All infants received routine immunisations according to the Australian National Immunisation Program: at birth: intramuscular HepB vaccine (H-B-Vax II Paediatric® (bioCSL)); at 6 weeks, 4 and 6 months of age: intramuscular combined diphtheria-tetanus-acellular pertussis (DTPa)-HepB-inactivated polio (IPV)-Haemophilus influenzae type b (Hib) vaccine (Infanrix® hexa (GlaxoSmithKline)), intramuscular 13-valent conjugate pneumococcal vaccine (PCV13) (conjugated to CRM197, a diphtheria toxin) (Prevenar13® (Wyeth)), and oral rotavirus vaccine (RotaTeq® (Merck)); at 12 months of age: subcutaneous measles-mumps-rubella (MMR) vaccine (Priorix® (GlaxoSmithKline)) or (M-M-R®II (Seqirus)) and intramuscular combined Hib and meningococcal C vaccine (conjugated to tetanus toxin) (Menitorix® (GlaxoSmithKline)).
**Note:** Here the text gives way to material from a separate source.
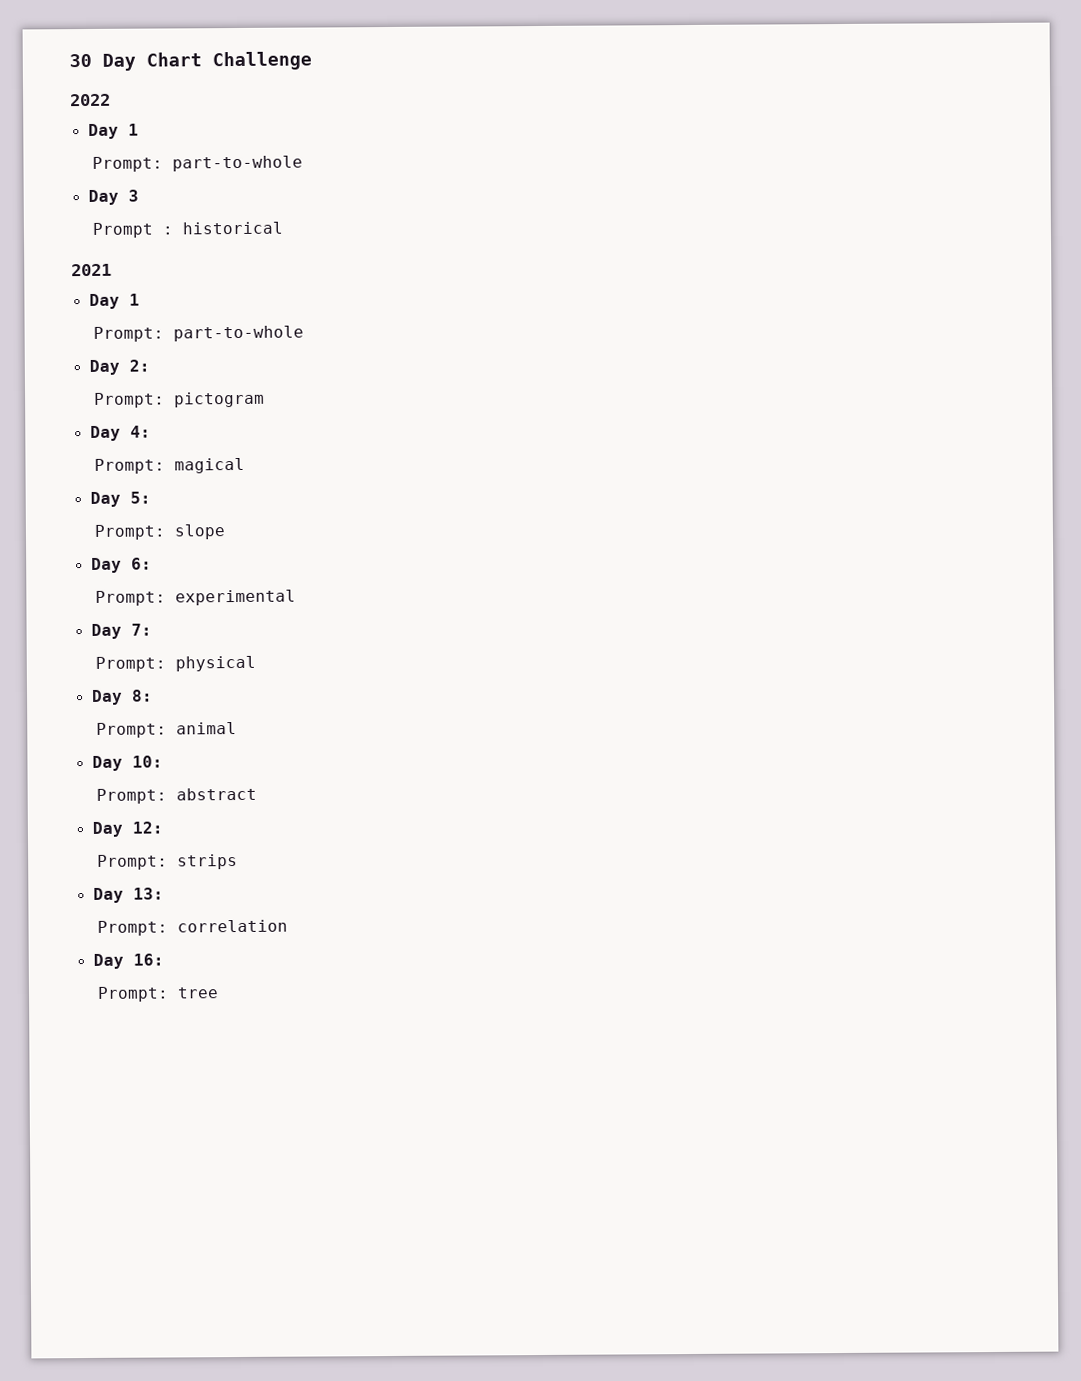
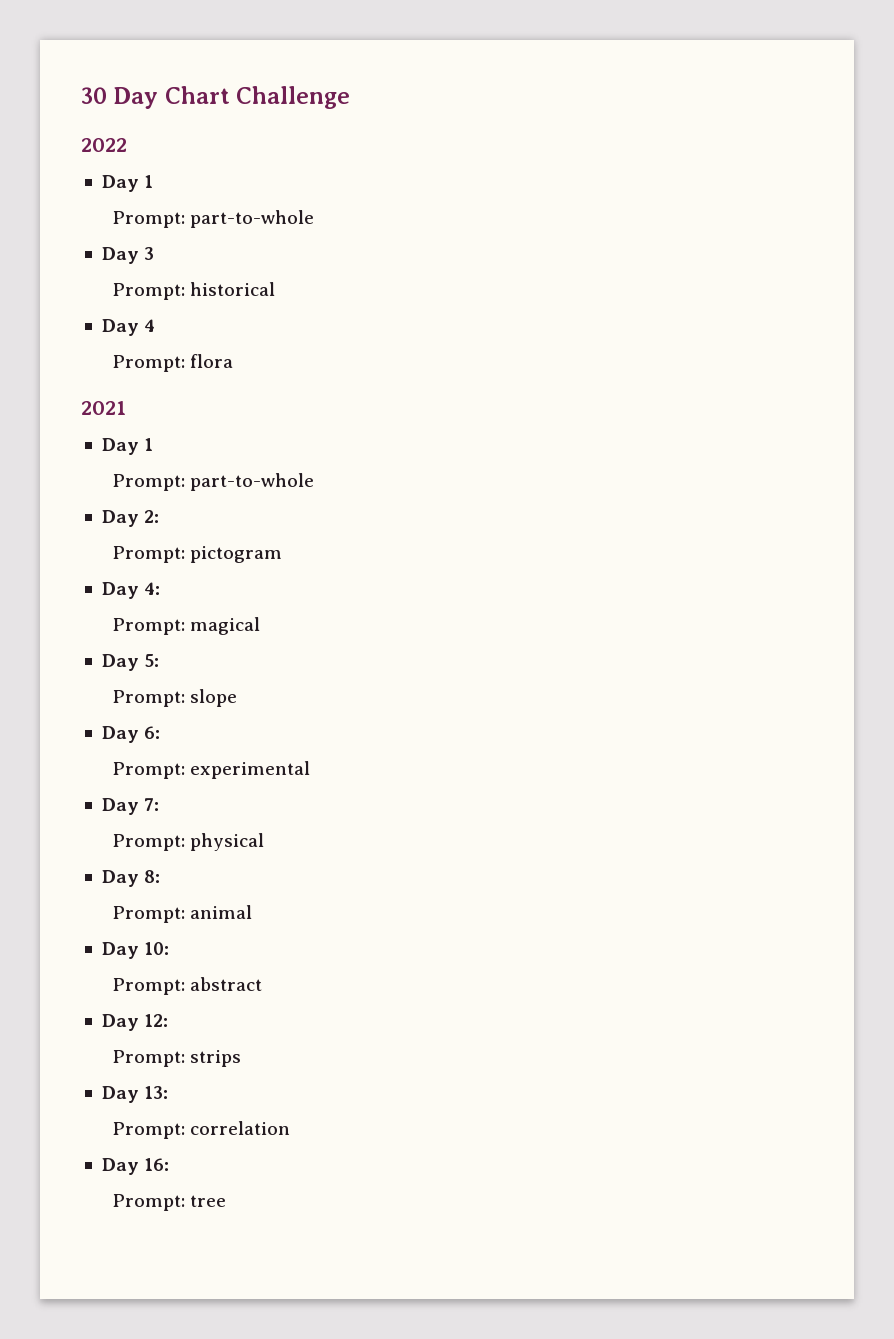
[92,222,174,238] Prompt : -> [111,283,185,300] Prompt:
(284, 228) none -> [101,319,156,336] [111,354,233,372] // Day 4 // Prompt: flora

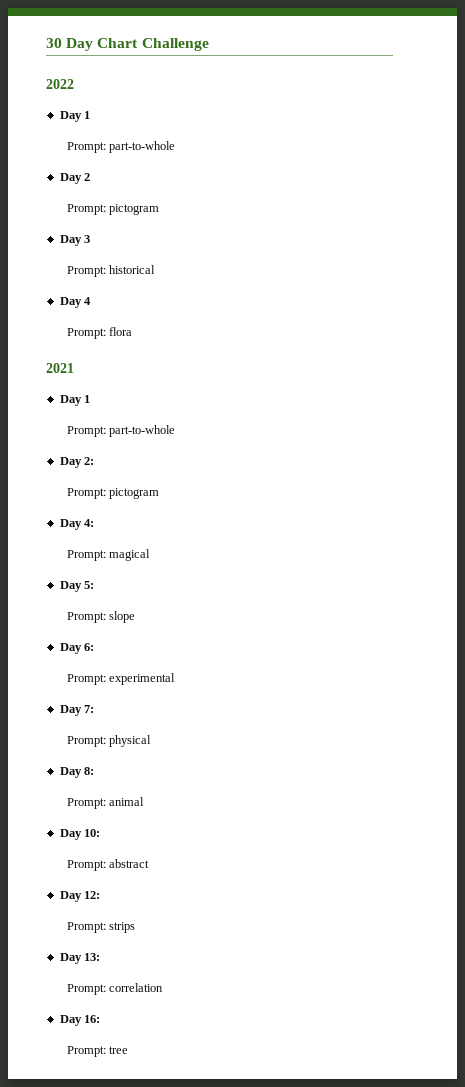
(314, 219) none -> [59,173,91,184] [66,204,160,215] // Day 2 // Prompt: pictogram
Approximately half of the infants were randomised to receive intradermal BCG-Denmark (Statens Serum Institute, Copenhagen) shortly after birth as part of the MIS BAIR. None of the infants received an influenza vaccine. Vaccine records were obtained from the National Australian Immunisation register and/or individual immunisation records.